• _DIRECTIONS_:
Should a line in the entries below contain "viewType", return that line.

• _THE RECORDS_:
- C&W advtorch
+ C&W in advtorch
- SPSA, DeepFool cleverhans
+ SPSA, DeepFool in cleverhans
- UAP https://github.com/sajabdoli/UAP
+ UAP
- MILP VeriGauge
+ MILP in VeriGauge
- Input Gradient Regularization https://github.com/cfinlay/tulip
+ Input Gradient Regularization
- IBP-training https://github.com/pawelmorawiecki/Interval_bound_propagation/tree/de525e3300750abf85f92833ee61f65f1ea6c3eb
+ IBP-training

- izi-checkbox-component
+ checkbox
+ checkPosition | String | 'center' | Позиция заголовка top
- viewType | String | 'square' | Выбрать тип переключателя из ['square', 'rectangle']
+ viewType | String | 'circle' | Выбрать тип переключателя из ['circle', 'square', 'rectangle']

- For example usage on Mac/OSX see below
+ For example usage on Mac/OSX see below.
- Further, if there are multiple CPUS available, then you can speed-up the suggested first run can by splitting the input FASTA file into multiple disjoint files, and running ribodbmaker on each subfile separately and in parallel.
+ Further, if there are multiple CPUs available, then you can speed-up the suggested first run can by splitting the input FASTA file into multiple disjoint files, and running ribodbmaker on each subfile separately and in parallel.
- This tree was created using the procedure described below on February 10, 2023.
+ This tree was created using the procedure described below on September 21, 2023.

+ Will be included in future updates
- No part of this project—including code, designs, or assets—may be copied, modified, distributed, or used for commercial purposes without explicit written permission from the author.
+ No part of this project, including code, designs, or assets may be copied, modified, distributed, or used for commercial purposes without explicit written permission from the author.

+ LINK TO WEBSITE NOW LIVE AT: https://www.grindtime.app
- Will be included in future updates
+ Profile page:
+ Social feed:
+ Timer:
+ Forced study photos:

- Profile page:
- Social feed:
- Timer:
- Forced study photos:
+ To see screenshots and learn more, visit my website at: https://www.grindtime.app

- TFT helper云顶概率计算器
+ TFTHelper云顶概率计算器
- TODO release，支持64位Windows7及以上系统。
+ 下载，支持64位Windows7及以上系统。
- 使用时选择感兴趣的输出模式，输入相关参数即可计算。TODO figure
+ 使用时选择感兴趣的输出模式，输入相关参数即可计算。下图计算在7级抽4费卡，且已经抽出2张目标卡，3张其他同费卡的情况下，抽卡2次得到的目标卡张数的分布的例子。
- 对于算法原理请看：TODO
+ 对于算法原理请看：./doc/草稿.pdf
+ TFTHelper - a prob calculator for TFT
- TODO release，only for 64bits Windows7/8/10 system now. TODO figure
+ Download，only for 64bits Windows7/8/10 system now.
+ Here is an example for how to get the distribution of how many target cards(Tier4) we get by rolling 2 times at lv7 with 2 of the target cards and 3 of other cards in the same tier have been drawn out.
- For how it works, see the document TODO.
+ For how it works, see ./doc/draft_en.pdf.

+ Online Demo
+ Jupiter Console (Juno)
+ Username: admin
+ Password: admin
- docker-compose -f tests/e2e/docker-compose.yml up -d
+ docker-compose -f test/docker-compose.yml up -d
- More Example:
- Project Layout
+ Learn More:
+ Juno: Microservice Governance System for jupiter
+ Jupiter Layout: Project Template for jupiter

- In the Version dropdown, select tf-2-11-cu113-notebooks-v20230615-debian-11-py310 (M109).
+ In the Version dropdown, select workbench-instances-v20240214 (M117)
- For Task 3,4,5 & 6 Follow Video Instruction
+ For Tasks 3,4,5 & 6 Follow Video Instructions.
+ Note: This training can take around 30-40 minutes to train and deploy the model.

• _RESULT_:
- viewType | String | 'square' | Выбрать тип переключателя из ['square', 'rectangle']
+ viewType | String | 'circle' | Выбрать тип переключателя из ['circle', 'square', 'rectangle']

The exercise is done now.